Heb je dan het tegengestelde bereikt, dan verdwijn je uit onze ogen en verlies je in zuivere inertie iedere houvast. De inscriptie in je graf spreekt niet van geweld noch van moed of begrip, het zegt alleen je naam.
Je hebt twee houdingen in het heelal, liefde en dood,
doe je virtuele pak aan, en geef me je linkerarm.
Je events in lectuur of visuele nood krijgen het beste
van die twee zwaarden die jou in hun wetten tot held maken,
om toch
het verlangen te kaaien dat je in een vorig leven hier al gewoond hebt.
Dat is niet erg, je bent zo’n mooie jongen dat je het toeval en de reminiscenties eraan wordt.
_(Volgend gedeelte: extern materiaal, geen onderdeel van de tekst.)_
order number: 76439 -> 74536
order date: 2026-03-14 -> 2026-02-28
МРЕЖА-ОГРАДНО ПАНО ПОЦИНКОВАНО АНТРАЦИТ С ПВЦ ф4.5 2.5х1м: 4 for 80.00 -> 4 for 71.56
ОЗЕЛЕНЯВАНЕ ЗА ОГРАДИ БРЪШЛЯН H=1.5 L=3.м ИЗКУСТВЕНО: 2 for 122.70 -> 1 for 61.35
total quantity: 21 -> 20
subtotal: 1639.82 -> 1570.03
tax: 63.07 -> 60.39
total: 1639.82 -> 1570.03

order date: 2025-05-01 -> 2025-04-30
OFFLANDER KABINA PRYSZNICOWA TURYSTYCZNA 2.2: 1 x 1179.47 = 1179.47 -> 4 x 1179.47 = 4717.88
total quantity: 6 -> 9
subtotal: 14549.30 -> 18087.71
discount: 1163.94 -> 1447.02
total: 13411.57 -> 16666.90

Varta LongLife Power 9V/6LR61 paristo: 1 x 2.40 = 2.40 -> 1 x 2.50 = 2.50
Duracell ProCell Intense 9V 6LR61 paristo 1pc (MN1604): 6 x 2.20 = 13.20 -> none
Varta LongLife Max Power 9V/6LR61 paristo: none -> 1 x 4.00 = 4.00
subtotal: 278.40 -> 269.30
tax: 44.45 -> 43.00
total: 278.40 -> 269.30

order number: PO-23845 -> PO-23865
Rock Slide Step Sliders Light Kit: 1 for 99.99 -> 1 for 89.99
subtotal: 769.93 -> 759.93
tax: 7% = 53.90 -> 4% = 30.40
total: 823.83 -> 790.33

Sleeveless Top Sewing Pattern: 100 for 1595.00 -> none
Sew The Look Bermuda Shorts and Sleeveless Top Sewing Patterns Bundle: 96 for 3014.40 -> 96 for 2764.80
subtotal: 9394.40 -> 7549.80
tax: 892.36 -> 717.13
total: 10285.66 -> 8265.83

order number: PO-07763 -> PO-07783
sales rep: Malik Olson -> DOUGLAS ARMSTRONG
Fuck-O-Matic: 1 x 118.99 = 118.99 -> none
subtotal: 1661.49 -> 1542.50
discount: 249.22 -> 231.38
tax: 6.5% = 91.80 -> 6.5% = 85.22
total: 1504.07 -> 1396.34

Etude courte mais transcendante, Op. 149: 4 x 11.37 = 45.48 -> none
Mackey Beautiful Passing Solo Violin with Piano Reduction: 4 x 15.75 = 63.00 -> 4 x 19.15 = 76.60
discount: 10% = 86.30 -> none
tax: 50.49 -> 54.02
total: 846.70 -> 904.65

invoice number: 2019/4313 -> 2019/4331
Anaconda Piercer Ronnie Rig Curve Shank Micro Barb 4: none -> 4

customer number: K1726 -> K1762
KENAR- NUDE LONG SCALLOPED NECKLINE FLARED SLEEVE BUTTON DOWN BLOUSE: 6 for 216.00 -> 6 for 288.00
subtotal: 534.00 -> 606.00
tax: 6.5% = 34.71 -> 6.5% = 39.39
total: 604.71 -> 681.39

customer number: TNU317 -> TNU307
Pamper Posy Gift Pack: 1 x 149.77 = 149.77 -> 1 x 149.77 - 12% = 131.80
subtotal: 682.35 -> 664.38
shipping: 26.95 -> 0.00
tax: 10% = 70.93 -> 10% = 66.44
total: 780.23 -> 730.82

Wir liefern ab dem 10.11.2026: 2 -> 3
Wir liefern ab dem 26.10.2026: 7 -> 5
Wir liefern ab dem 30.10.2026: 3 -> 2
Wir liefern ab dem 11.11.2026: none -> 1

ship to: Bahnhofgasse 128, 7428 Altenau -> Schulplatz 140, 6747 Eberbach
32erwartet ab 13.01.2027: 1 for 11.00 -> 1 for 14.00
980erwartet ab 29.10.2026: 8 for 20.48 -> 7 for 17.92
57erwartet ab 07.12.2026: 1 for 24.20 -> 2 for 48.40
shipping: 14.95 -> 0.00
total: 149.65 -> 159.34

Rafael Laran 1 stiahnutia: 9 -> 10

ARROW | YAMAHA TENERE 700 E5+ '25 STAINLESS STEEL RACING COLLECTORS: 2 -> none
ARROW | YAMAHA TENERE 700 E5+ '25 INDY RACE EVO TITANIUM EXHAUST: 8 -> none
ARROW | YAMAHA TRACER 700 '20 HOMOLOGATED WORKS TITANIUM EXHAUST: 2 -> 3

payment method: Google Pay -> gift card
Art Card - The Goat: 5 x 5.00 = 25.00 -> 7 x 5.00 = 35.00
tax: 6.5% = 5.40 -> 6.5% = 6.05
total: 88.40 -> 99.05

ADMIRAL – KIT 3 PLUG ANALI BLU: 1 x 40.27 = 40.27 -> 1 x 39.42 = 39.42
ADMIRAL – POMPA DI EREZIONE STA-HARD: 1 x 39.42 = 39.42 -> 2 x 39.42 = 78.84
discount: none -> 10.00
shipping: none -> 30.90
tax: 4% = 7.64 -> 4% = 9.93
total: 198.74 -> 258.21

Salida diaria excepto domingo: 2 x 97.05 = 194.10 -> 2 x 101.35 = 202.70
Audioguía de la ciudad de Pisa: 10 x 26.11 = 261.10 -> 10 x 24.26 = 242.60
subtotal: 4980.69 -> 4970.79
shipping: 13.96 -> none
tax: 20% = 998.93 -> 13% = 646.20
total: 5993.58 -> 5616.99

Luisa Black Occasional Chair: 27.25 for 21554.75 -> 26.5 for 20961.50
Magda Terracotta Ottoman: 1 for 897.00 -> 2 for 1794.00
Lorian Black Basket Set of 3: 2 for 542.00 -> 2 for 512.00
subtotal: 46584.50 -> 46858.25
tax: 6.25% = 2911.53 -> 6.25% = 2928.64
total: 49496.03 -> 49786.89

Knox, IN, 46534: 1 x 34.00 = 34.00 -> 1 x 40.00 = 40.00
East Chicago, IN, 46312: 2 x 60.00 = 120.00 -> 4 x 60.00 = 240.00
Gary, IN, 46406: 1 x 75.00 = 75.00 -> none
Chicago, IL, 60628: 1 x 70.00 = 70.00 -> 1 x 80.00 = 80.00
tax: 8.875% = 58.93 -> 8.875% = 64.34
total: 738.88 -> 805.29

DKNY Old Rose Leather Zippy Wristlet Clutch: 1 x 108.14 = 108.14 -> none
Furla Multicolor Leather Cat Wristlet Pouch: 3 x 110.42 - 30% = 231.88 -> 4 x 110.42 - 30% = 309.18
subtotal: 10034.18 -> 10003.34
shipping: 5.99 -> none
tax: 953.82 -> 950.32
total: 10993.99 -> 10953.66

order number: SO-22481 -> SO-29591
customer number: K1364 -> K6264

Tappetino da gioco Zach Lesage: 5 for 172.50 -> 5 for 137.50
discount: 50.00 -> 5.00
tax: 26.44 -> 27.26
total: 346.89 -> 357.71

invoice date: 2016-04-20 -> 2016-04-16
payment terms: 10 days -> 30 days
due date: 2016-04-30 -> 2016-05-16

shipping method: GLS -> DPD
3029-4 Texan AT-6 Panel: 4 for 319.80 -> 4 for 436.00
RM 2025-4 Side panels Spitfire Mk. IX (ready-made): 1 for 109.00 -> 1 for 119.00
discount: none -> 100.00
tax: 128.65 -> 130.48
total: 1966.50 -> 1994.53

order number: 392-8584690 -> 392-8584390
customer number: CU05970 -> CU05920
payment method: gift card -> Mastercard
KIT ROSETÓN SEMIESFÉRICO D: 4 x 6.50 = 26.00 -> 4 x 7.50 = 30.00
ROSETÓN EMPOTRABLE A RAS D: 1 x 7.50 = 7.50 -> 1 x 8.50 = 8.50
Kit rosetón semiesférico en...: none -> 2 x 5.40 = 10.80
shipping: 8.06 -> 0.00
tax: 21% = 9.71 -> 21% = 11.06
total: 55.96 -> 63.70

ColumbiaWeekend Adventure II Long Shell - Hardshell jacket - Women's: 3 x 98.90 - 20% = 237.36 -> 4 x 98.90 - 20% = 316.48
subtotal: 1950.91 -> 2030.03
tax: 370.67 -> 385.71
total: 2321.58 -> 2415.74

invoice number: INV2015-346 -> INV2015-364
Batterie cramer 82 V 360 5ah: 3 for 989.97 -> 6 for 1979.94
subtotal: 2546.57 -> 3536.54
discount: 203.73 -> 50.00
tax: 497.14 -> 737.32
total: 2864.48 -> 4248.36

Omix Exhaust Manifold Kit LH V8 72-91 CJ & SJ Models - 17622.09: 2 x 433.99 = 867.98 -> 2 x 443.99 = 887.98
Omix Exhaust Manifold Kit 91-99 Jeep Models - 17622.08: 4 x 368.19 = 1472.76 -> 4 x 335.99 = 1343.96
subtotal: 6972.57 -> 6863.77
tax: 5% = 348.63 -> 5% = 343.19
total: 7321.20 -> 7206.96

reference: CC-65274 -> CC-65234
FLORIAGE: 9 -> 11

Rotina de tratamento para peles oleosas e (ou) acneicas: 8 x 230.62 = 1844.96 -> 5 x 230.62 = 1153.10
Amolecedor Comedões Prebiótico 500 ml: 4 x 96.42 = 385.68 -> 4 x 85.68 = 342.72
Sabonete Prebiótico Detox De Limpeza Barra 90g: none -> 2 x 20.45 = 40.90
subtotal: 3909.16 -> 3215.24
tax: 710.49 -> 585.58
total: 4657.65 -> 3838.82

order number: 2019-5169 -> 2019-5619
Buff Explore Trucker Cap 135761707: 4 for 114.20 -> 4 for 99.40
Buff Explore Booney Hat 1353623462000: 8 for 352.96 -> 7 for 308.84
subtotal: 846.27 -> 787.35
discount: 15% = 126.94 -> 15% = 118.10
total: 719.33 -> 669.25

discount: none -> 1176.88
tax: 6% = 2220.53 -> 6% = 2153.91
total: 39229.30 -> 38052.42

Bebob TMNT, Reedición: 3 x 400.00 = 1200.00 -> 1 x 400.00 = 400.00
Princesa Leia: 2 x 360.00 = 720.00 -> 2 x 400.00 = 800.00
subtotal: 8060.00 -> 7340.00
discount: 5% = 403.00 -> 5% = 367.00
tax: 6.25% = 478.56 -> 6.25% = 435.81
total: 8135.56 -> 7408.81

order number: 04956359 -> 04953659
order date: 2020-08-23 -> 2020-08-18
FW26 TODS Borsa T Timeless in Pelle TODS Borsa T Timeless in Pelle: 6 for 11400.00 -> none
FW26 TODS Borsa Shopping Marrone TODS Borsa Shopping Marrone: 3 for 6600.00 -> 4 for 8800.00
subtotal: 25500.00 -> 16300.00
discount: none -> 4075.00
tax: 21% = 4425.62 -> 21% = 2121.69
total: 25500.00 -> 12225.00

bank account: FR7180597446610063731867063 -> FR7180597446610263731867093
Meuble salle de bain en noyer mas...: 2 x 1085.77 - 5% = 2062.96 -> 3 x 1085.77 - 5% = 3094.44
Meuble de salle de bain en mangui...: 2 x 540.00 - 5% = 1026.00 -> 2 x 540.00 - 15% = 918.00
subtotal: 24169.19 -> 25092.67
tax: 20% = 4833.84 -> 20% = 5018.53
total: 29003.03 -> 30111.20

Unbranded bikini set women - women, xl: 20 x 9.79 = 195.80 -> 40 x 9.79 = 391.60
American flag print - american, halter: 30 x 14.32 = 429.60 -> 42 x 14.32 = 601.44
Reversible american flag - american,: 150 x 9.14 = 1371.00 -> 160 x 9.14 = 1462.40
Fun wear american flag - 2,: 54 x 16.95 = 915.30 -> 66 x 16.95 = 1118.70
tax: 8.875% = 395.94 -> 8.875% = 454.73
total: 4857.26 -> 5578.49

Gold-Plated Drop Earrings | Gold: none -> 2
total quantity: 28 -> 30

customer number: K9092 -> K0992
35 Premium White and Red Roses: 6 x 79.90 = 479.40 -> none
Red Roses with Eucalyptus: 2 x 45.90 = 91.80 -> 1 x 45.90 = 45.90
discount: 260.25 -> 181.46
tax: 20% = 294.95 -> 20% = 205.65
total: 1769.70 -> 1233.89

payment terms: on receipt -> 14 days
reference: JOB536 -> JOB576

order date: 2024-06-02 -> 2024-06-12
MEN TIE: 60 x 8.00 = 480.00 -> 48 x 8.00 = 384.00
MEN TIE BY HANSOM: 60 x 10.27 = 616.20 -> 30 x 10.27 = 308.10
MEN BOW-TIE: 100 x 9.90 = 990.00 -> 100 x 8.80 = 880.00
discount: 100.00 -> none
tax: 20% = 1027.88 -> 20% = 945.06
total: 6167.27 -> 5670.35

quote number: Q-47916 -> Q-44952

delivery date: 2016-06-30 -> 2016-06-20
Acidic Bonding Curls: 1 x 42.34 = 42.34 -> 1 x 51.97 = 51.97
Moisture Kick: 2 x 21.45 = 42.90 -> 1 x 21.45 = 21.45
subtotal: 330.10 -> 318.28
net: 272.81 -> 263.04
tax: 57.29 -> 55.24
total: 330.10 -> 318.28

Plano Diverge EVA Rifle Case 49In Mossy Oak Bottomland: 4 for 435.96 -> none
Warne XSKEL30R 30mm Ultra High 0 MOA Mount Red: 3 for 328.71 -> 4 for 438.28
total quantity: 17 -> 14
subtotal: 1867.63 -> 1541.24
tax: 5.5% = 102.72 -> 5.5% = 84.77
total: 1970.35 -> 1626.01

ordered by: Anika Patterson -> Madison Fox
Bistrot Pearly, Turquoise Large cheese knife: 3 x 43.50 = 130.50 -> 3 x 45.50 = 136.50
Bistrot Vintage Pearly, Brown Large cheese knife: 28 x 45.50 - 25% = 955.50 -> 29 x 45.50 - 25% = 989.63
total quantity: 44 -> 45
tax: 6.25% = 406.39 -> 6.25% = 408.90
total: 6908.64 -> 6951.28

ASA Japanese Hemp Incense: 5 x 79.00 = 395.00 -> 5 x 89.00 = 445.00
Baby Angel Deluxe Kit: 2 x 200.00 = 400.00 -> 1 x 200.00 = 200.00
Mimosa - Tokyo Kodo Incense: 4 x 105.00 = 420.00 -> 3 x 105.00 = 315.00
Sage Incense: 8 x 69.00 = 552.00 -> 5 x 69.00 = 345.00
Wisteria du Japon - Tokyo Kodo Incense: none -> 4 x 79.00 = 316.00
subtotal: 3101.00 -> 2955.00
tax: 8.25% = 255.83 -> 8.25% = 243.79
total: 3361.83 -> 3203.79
Het wemelt hier van kevers, maar je moet niet bang zijn. De overgang is zo heilig dat de grens ermee stilaan verzadigd raakt. Al bij al is er toch maar een flits die je hierna bevrijden kan.
Mijn meisje valt als de bladeren voor mij. Ze is zo’n twaalf graden warm, als ze haar vinger in mijn drankje houdt. Het bedwingen van noodvuur
doe je niet
als er gevaar dreigt. Je vertrouwt op droog hout.
Zodra uit Venetië, eindeloos en van bovenaf,
maken de mensen korte metten met wat de dieren
ons brachten.
Zo schuw jij het leven waarin geluk critici de mond snoert
en er niemand weet
dat ik in jouw denktank zit.
Je beperkt je contacten niet, als je iets bij de balie wil brengen. Je wil iets van de blinde Justitia. Je verdoet je aanval tegen een verslindend monster in een steenworp. Tenzij je ooit
koning David wordt.
Je verbergt de afstand in je oog met een touw van zon naar spiegel.
Zolang je alleen lucht ziet,
is leven ‘waarschuwen’, maar niet na de reclame, dan begint er
in geopende armen, zij het niet instinct,
een sprookje.
Ik ben opgebrand in het hout dat je bracht uit de grote weerspiegeling van de zon. Nooit veel problemen gehad.
Maar nu in een woud van ijzer. We zien ‘later’ als een plaats, een decor dat verdrinkt.
Angst voor het huis is als duisternis in mijn wonde. Blote handpalm indien die buitenkwam
uit mijn ribben, heel Alien-like.
De schemer een patrijspoort die niet lijkt te lukken in zijn opzet alles te verbergen.
Je overgave om te genezen – al eeuwen bouwen aan een akelige wind. Ook in het grind waarin de oude auto, dat rood gezwel met laadbak.
Het glipt in je borst
als een vezel die je gevangen houdt, in een halfslaap, in evenwicht. Ik begrijp hoezeer je op dit ogenblik warmte zoekt – raketkop, technologisch. Je laat bij die gedachte waar je hekel aan hebt, mij slapen in een zon
om ons heen, een lichaam.
Je komt terug op volle kracht, als een schroef van een schip dat een ijsberg gaat ontwijken.
Radeloos de rug van je zee. Grondgebied van engel
en je grijze gebalde linzen op een deinend laag vuurtje. Ogen als schoteltjes met melk voor je poes
– schuw bij mensen die ze niet kent.
Ik schommel in de winter. Niets verwijdert zich.